TASK DESCRIPTION:
In the records below, find the line that contains "shipping: none -> 57.96" and the line that contains "discount: none -> 20% = 179.52"; write out exactly those two lines and everything between them, without the pictures.

DATASET RECORDS:
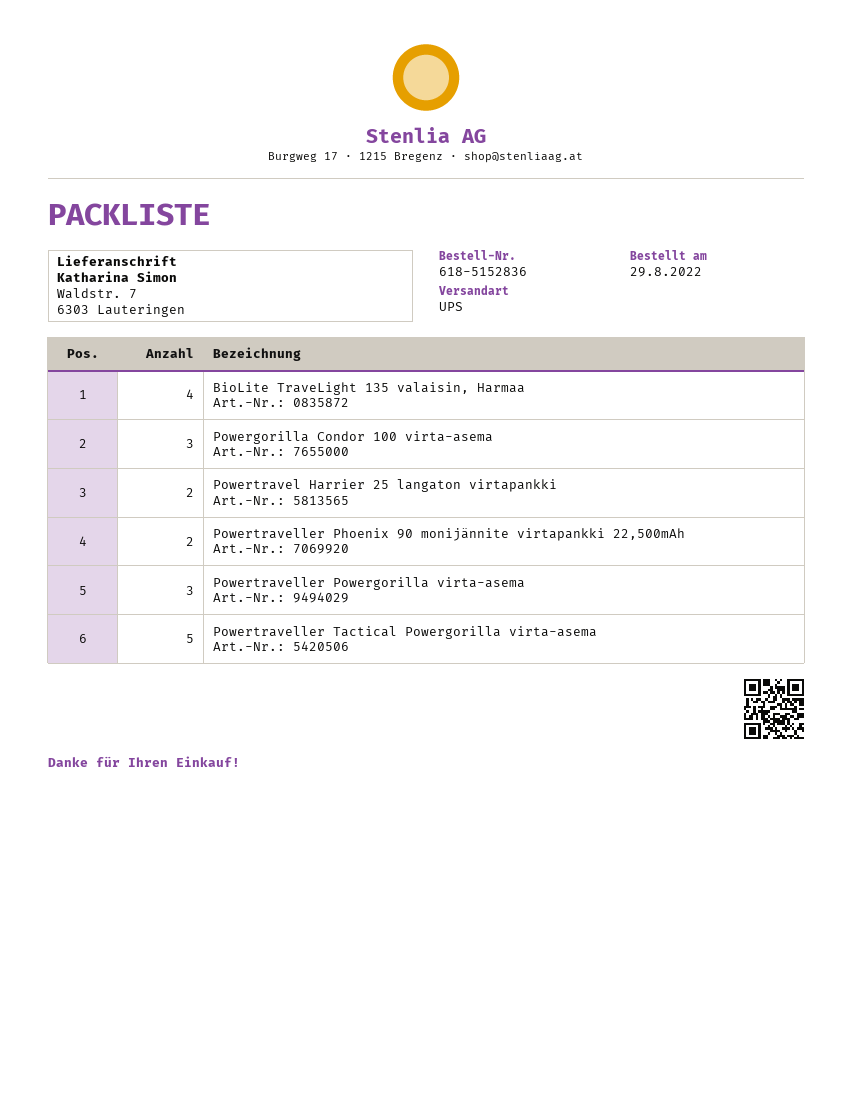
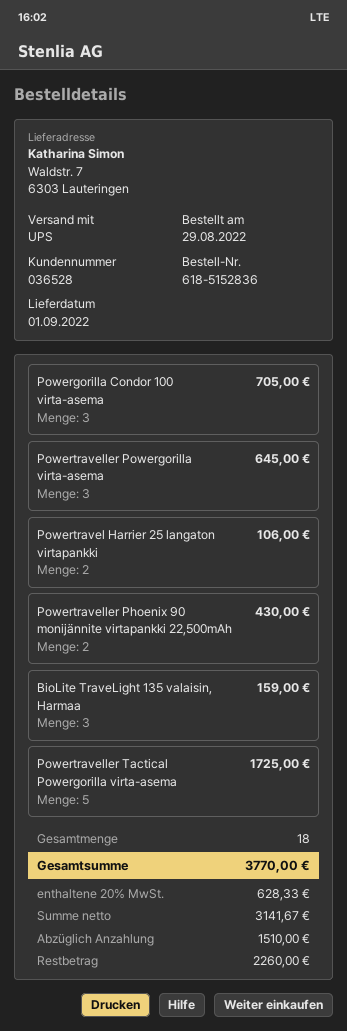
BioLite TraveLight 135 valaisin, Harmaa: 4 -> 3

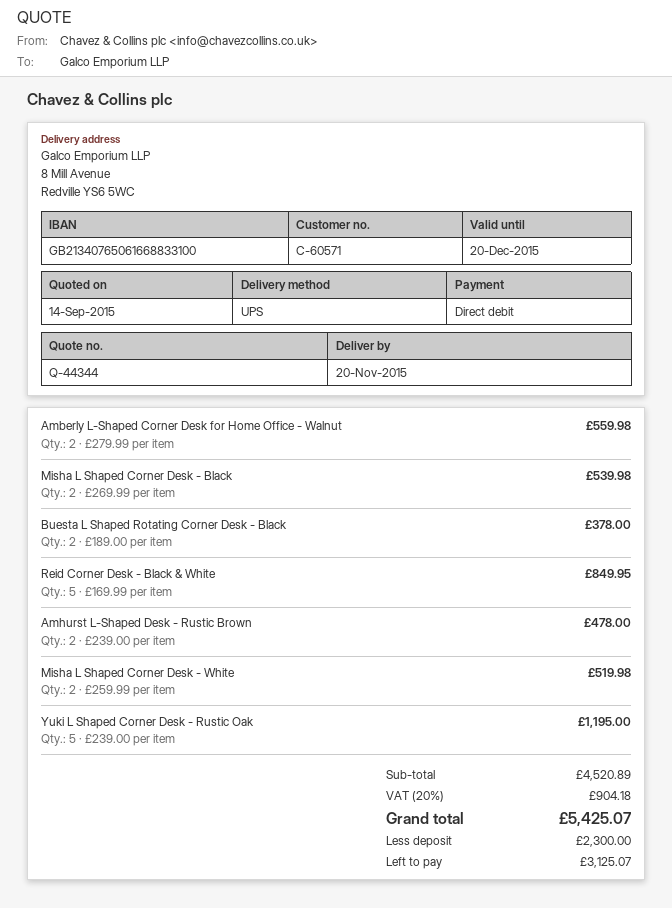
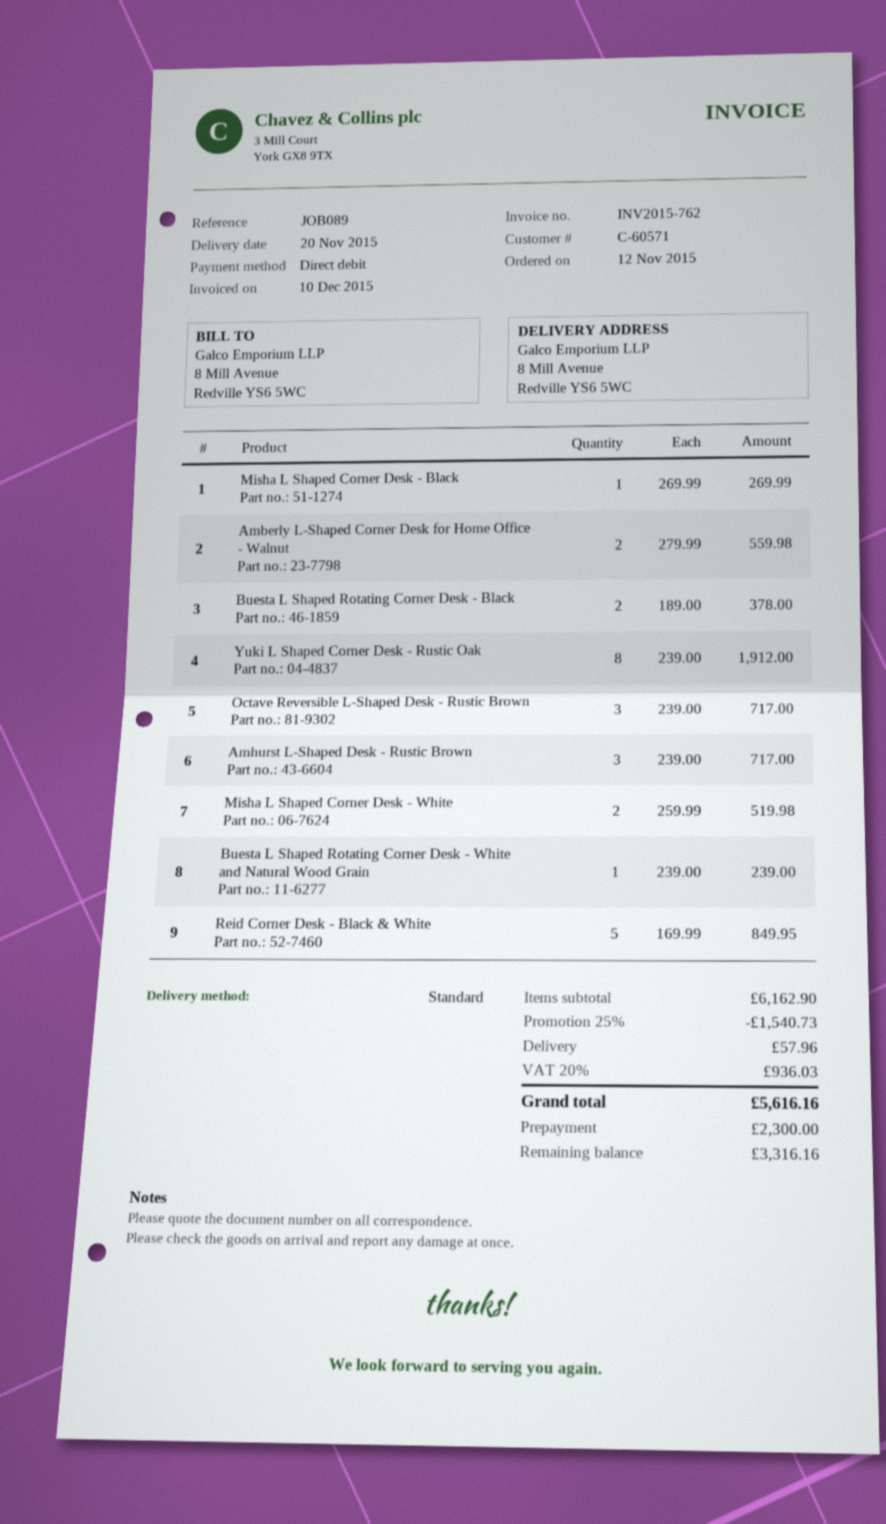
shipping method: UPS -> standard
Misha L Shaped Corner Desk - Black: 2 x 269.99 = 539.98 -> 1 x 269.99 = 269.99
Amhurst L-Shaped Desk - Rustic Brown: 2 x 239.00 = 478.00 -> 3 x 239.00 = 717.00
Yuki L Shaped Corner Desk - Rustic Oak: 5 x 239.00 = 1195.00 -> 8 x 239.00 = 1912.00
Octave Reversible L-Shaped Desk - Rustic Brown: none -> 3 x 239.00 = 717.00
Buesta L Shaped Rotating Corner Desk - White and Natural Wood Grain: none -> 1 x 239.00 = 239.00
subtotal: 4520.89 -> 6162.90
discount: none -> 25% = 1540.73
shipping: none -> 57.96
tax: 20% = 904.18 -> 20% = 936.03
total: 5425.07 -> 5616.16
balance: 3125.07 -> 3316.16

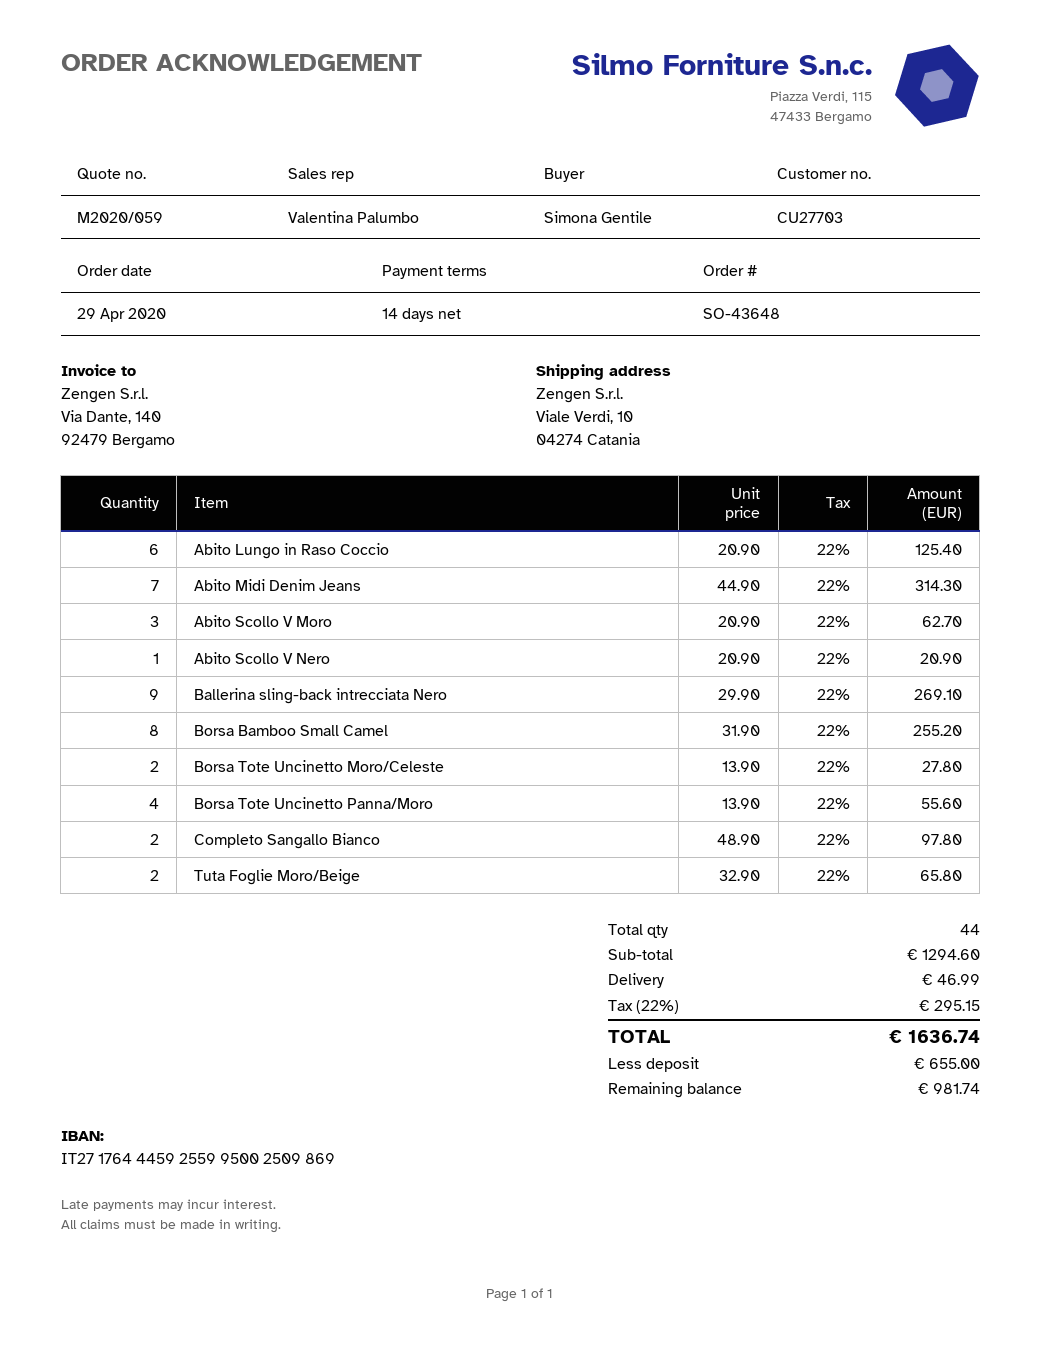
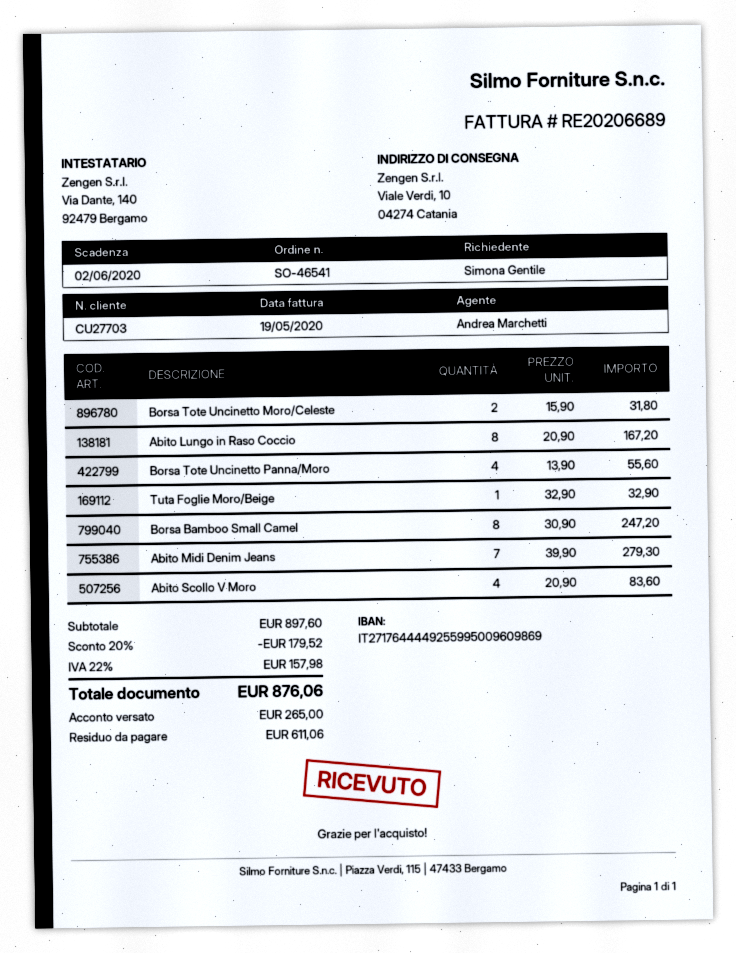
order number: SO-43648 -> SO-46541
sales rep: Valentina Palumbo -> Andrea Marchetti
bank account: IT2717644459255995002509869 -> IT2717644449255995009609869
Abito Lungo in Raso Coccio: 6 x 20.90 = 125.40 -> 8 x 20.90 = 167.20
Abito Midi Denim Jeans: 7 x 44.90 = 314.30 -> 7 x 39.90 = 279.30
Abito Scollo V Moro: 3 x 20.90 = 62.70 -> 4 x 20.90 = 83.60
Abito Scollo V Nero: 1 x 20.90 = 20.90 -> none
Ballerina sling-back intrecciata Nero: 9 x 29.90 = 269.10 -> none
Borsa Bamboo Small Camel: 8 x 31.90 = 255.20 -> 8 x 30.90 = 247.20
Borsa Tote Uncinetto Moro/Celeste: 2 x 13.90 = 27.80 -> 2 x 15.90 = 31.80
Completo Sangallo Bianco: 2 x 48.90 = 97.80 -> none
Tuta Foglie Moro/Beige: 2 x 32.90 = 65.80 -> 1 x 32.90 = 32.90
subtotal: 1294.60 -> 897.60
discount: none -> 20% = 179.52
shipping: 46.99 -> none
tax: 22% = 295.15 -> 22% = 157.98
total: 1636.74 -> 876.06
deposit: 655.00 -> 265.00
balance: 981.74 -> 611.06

OUTPUT BELOW:
shipping: none -> 57.96
tax: 20% = 904.18 -> 20% = 936.03
total: 5425.07 -> 5616.16
balance: 3125.07 -> 3316.16

order number: SO-43648 -> SO-46541
sales rep: Valentina Palumbo -> Andrea Marchetti
bank account: IT2717644459255995002509869 -> IT2717644449255995009609869
Abito Lungo in Raso Coccio: 6 x 20.90 = 125.40 -> 8 x 20.90 = 167.20
Abito Midi Denim Jeans: 7 x 44.90 = 314.30 -> 7 x 39.90 = 279.30
Abito Scollo V Moro: 3 x 20.90 = 62.70 -> 4 x 20.90 = 83.60
Abito Scollo V Nero: 1 x 20.90 = 20.90 -> none
Ballerina sling-back intrecciata Nero: 9 x 29.90 = 269.10 -> none
Borsa Bamboo Small Camel: 8 x 31.90 = 255.20 -> 8 x 30.90 = 247.20
Borsa Tote Uncinetto Moro/Celeste: 2 x 13.90 = 27.80 -> 2 x 15.90 = 31.80
Completo Sangallo Bianco: 2 x 48.90 = 97.80 -> none
Tuta Foglie Moro/Beige: 2 x 32.90 = 65.80 -> 1 x 32.90 = 32.90
subtotal: 1294.60 -> 897.60
discount: none -> 20% = 179.52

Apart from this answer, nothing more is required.